- MATERIAL SHOWN -
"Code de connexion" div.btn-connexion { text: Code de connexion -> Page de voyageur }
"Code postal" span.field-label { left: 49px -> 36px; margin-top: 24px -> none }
--
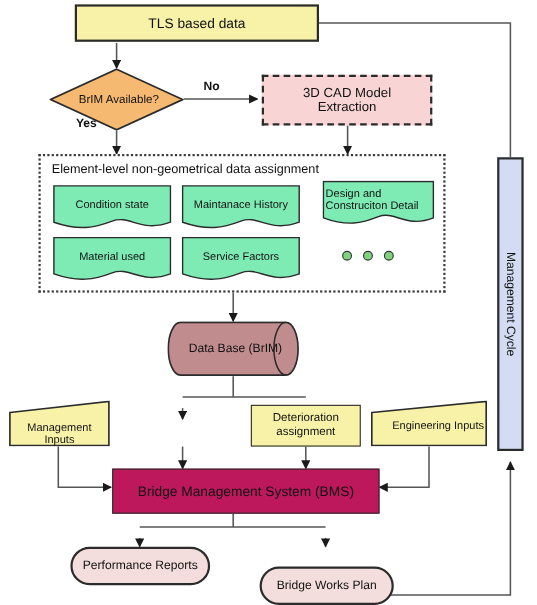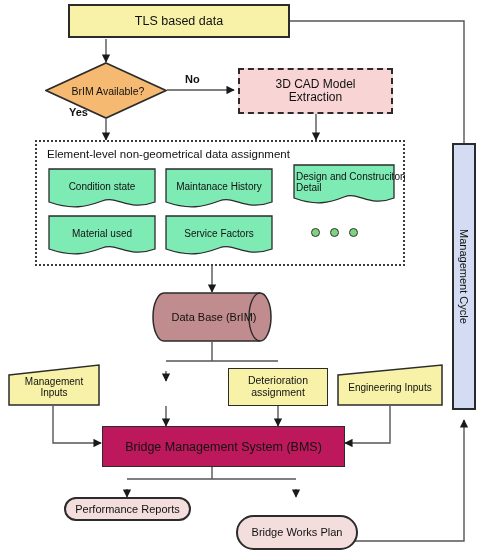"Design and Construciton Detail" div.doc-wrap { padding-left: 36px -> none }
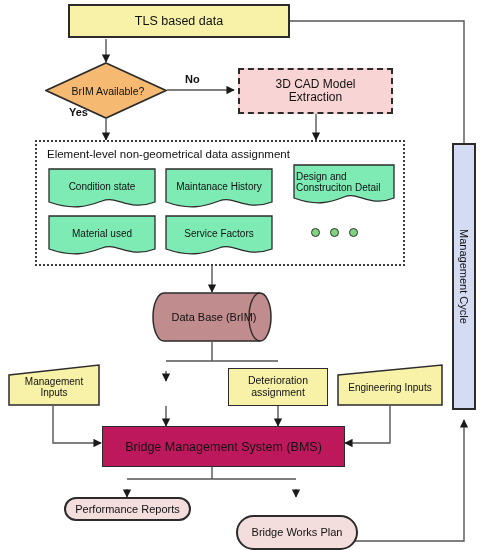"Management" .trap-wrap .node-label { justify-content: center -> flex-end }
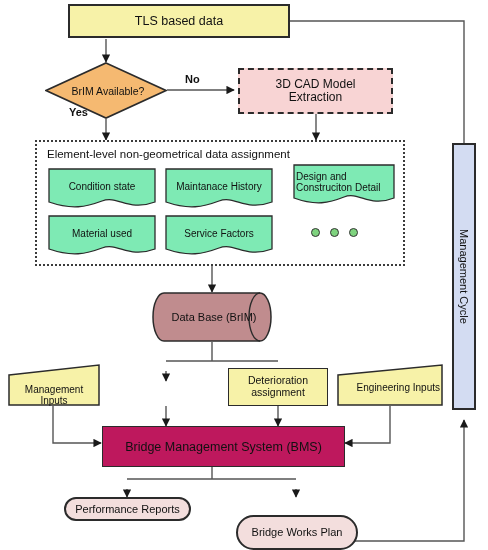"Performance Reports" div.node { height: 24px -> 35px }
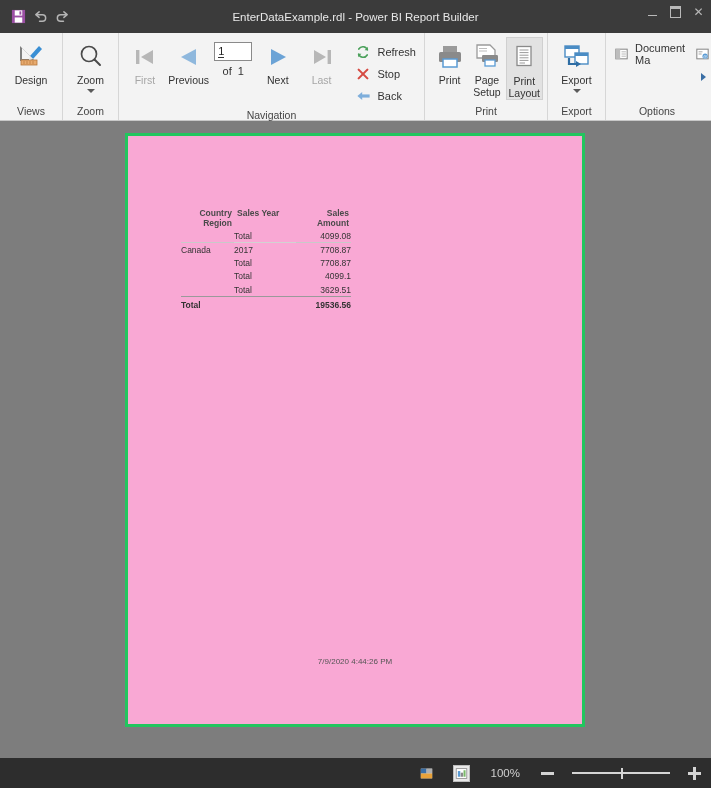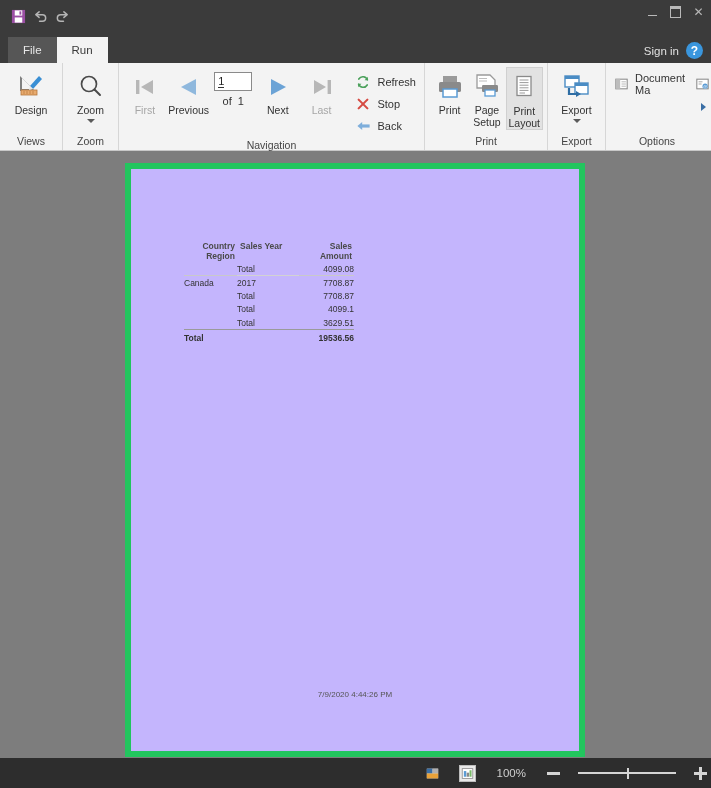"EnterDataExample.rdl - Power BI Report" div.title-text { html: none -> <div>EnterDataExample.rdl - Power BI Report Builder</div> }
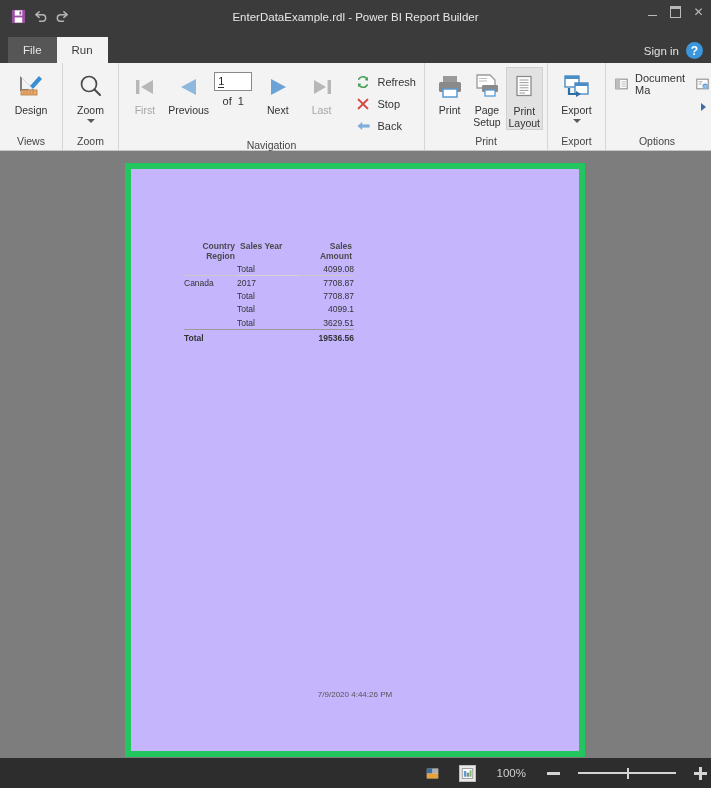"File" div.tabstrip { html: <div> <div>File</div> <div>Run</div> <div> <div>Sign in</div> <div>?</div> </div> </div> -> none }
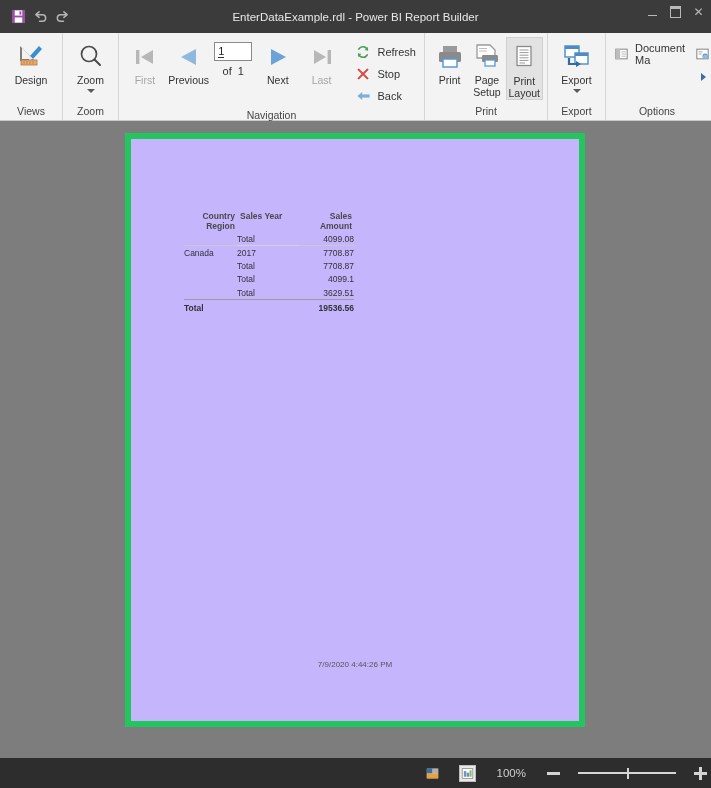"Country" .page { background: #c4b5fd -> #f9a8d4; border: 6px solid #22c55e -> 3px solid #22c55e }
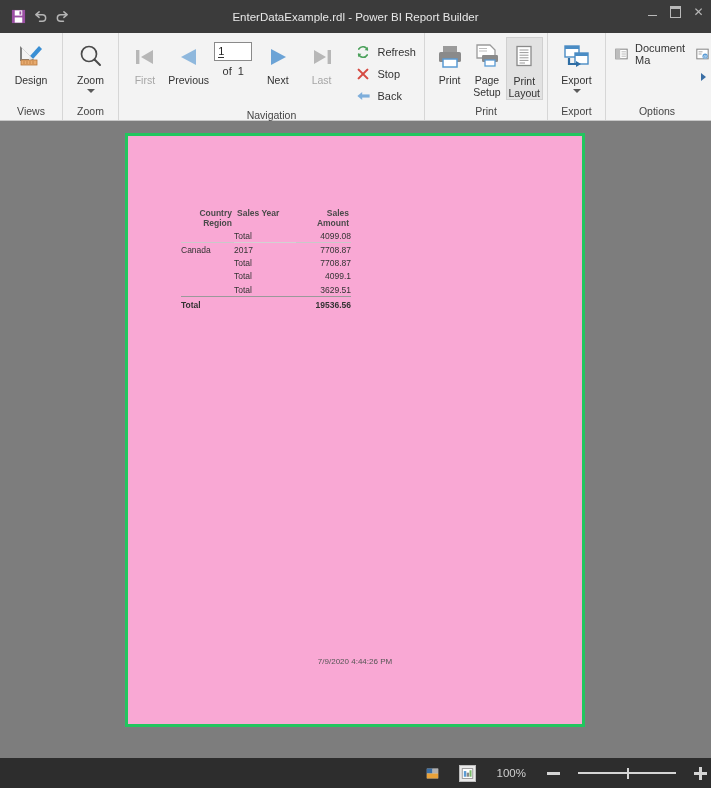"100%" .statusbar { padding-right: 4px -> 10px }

- ACTION ITEM -
Only the lines above from the one containing "padding-left: 36px ->" through the one containing "padding-right: 4px ->" should be returned, verbatim and inclusive, with pictures excluded.

- SOLUTION -
"Design and Construciton Detail" div.doc-wrap { padding-left: 36px -> none }
"Management" .trap-wrap .node-label { justify-content: center -> flex-end }
"Performance Reports" div.node { height: 24px -> 35px }
"EnterDataExample.rdl - Power BI Report" div.title-text { html: none -> <div>EnterDataExample.rdl - Power BI Report Builder</div> }
"File" div.tabstrip { html: <div> <div>File</div> <div>Run</div> <div> <div>Sign in</div> <div>?</div> </div> </div> -> none }
"Country" .page { background: #c4b5fd -> #f9a8d4; border: 6px solid #22c55e -> 3px solid #22c55e }
"100%" .statusbar { padding-right: 4px -> 10px }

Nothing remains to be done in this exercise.